• Your assignment
Once the line holding "- After activating" is found in the entries below, restate it and each line after it word for word, with no pictures.

• Information
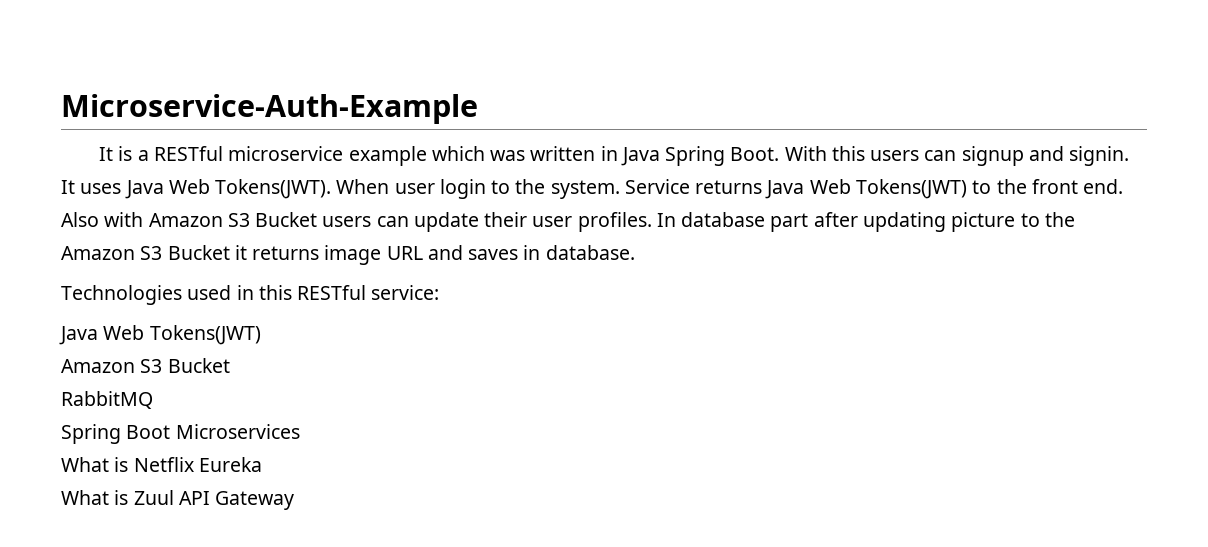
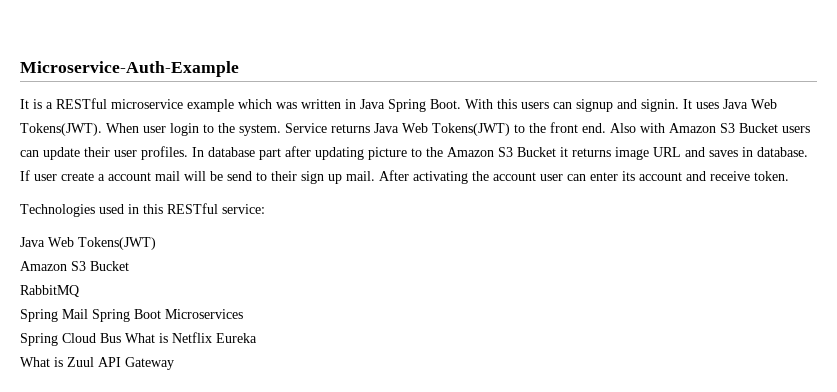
+ If user create a account mail will be send to their sign up mail. After activating the account user can enter its account and receive token.
- Spring Boot Microservices
+ Spring Mail Spring Boot Microservices
- What is Netflix Eureka
+ Spring Cloud Bus What is Netflix Eureka

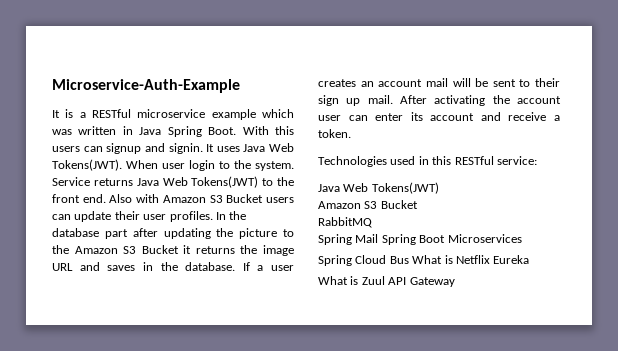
- In database part after updating picture to the Amazon S3 Bucket it returns image URL and saves in database.
+ In the database part after updating the picture to the Amazon S3 Bucket it returns the image URL and saves in the database.
- If user create a account mail will be send to their sign up mail.
+ If a user creates an account mail will be sent to their sign up mail.
- After activating the account user can enter its account and receive token.
+ After activating the account user can enter its account and receive a token.

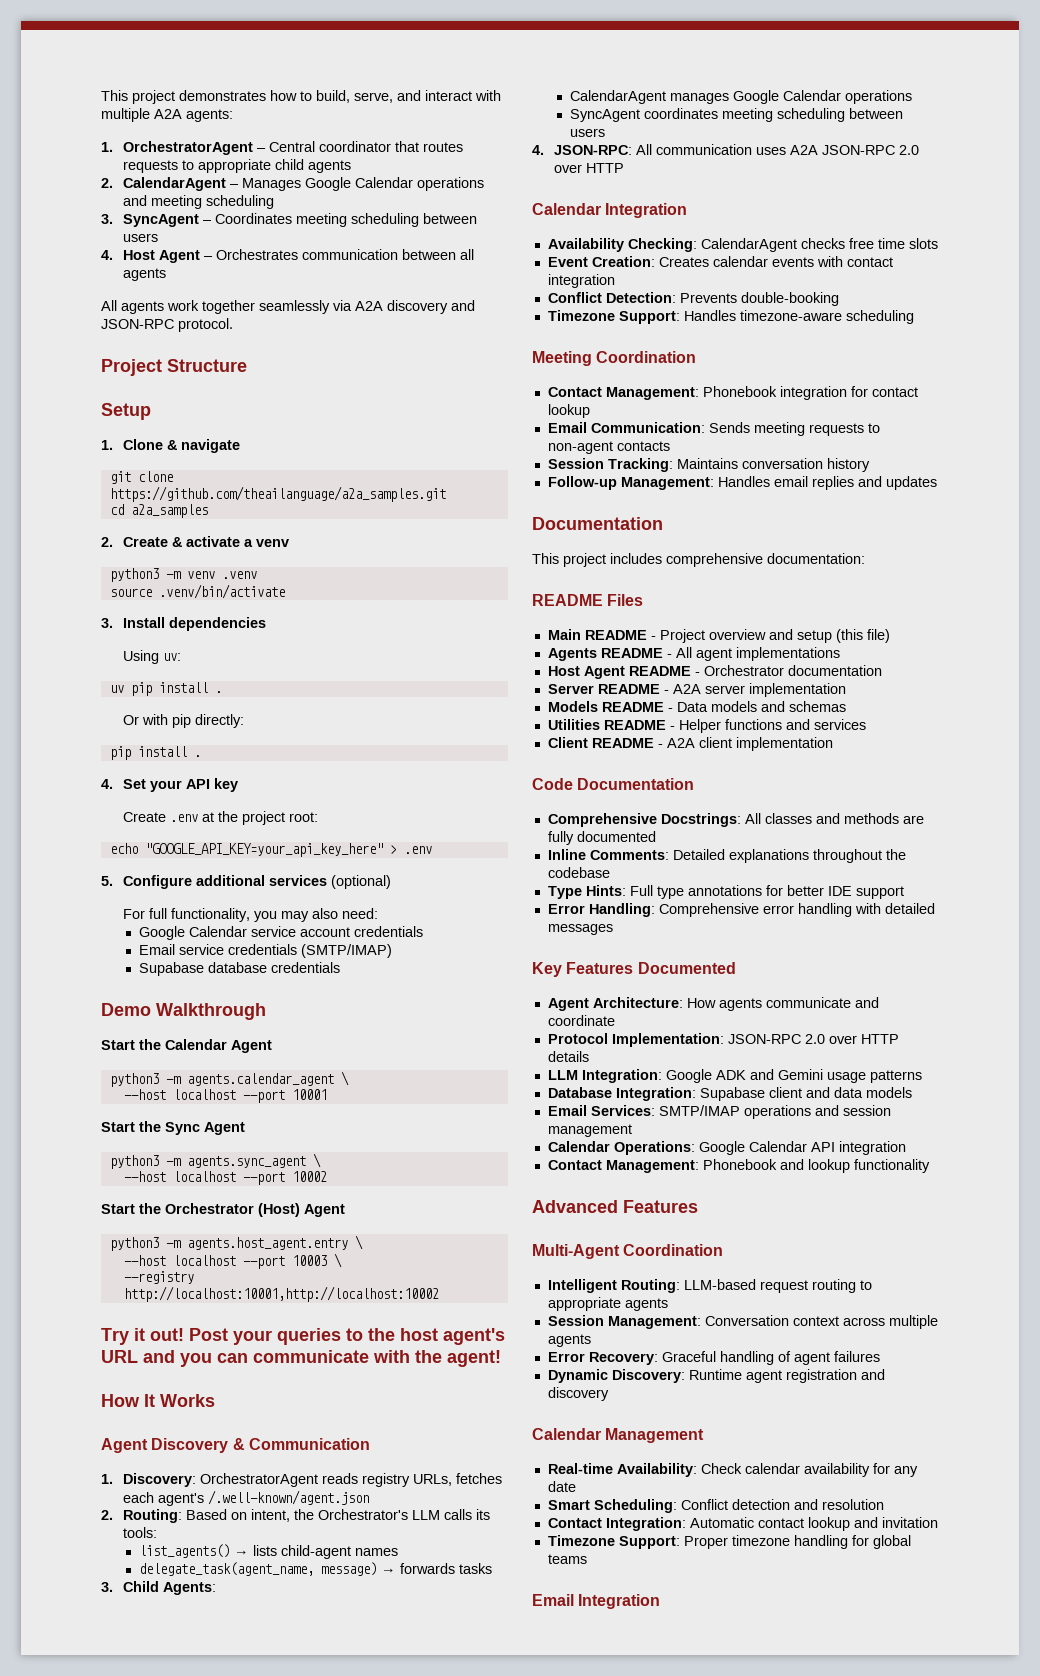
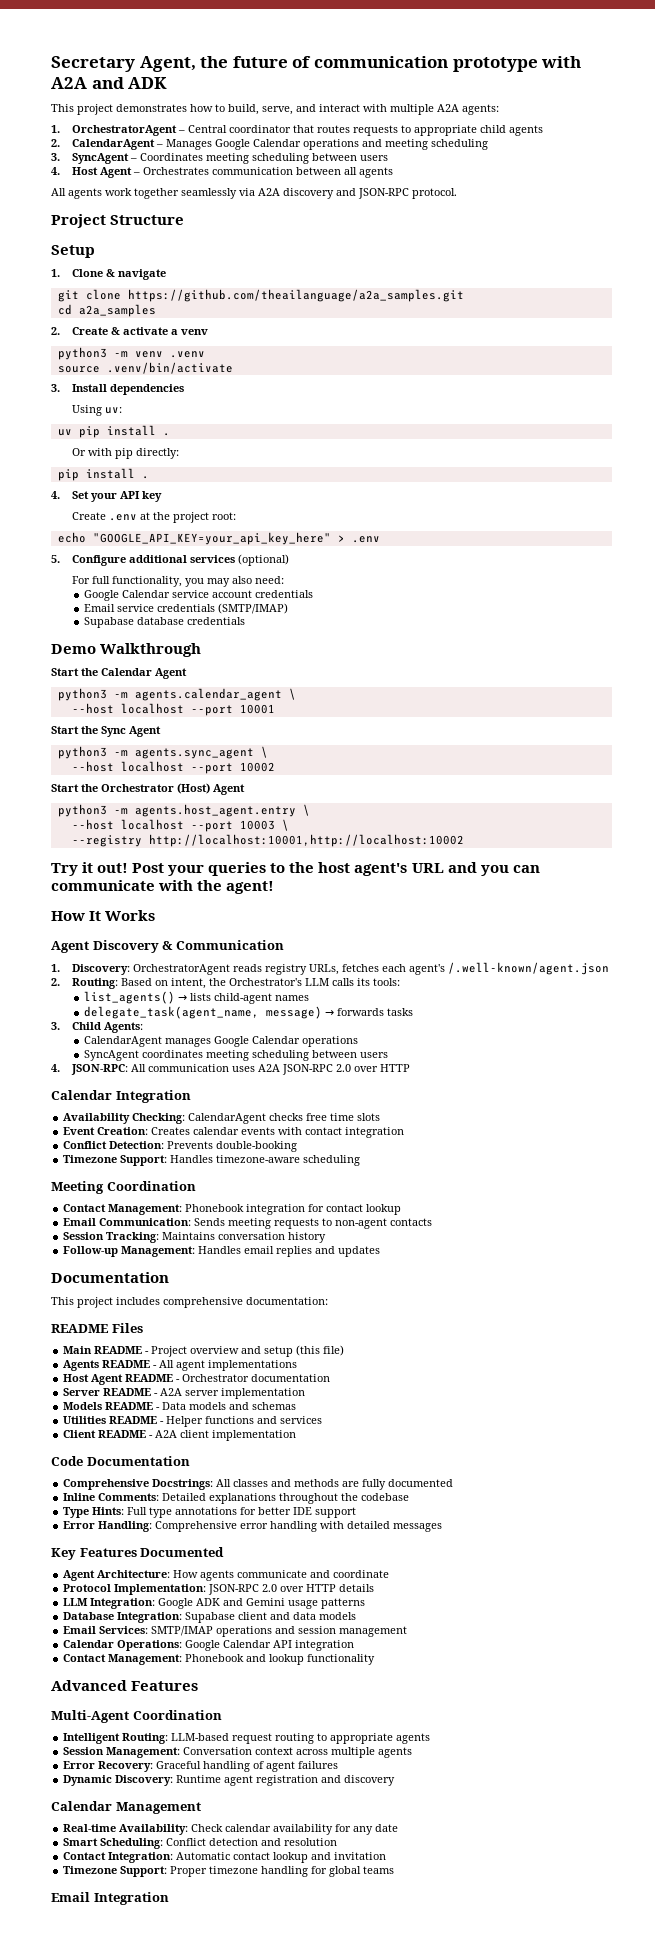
+ Secretary Agent, the future of communication prototype with A2A and ADK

• Answer section
- After activating the account user can enter its account and receive token.
+ After activating the account user can enter its account and receive a token.

+ Secretary Agent, the future of communication prototype with A2A and ADK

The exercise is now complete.